- [GOAL OF THE EXERCISE]
Every entry should be given again exactly, with nothing dropped.

Stored entries:
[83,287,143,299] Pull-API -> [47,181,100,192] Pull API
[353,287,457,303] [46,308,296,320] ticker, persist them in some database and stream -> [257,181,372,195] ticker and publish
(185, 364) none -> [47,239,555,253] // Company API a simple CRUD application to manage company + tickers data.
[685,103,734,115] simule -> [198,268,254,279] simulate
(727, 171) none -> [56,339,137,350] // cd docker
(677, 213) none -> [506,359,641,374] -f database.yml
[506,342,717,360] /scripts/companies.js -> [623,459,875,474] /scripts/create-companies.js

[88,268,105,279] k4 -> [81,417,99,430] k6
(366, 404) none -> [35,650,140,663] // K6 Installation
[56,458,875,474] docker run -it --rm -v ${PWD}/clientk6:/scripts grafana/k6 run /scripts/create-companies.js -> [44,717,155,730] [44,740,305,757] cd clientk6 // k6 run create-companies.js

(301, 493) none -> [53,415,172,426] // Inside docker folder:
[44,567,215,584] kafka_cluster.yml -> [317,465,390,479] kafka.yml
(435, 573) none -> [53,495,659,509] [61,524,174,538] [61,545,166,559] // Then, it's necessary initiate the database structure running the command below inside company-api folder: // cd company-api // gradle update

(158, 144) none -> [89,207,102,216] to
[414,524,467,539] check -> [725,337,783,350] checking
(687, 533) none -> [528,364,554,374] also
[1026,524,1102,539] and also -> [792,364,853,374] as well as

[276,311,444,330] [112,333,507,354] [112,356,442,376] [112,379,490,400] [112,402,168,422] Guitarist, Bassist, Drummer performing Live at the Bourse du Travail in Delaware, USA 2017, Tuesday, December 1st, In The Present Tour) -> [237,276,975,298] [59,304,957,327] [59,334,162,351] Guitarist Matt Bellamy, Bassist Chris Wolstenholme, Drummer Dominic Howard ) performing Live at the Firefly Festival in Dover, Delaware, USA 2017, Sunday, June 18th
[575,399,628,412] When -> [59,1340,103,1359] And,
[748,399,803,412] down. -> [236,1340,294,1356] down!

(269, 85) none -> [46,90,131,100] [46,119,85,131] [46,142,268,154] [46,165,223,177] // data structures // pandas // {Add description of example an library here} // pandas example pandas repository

- [TASK ANSWER]
[83,287,143,299] Pull-API -> [47,181,100,192] Pull API
[353,287,457,303] [46,308,296,320] ticker, persist them in some database and stream -> [257,181,372,195] ticker and publish
(185, 364) none -> [47,239,555,253] // Company API a simple CRUD application to manage company + tickers data.
[685,103,734,115] simule -> [198,268,254,279] simulate
(727, 171) none -> [56,339,137,350] // cd docker
(677, 213) none -> [506,359,641,374] -f database.yml
[506,342,717,360] /scripts/companies.js -> [623,459,875,474] /scripts/create-companies.js

[88,268,105,279] k4 -> [81,417,99,430] k6
(366, 404) none -> [35,650,140,663] // K6 Installation
[56,458,875,474] docker run -it --rm -v ${PWD}/clientk6:/scripts grafana/k6 run /scripts/create-companies.js -> [44,717,155,730] [44,740,305,757] cd clientk6 // k6 run create-companies.js

(301, 493) none -> [53,415,172,426] // Inside docker folder:
[44,567,215,584] kafka_cluster.yml -> [317,465,390,479] kafka.yml
(435, 573) none -> [53,495,659,509] [61,524,174,538] [61,545,166,559] // Then, it's necessary initiate the database structure running the command below inside company-api folder: // cd company-api // gradle update

(158, 144) none -> [89,207,102,216] to
[414,524,467,539] check -> [725,337,783,350] checking
(687, 533) none -> [528,364,554,374] also
[1026,524,1102,539] and also -> [792,364,853,374] as well as

[276,311,444,330] [112,333,507,354] [112,356,442,376] [112,379,490,400] [112,402,168,422] Guitarist, Bassist, Drummer performing Live at the Bourse du Travail in Delaware, USA 2017, Tuesday, December 1st, In The Present Tour) -> [237,276,975,298] [59,304,957,327] [59,334,162,351] Guitarist Matt Bellamy, Bassist Chris Wolstenholme, Drummer Dominic Howard ) performing Live at the Firefly Festival in Dover, Delaware, USA 2017, Sunday, June 18th
[575,399,628,412] When -> [59,1340,103,1359] And,
[748,399,803,412] down. -> [236,1340,294,1356] down!

(269, 85) none -> [46,90,131,100] [46,119,85,131] [46,142,268,154] [46,165,223,177] // data structures // pandas // {Add description of example an library here} // pandas example pandas repository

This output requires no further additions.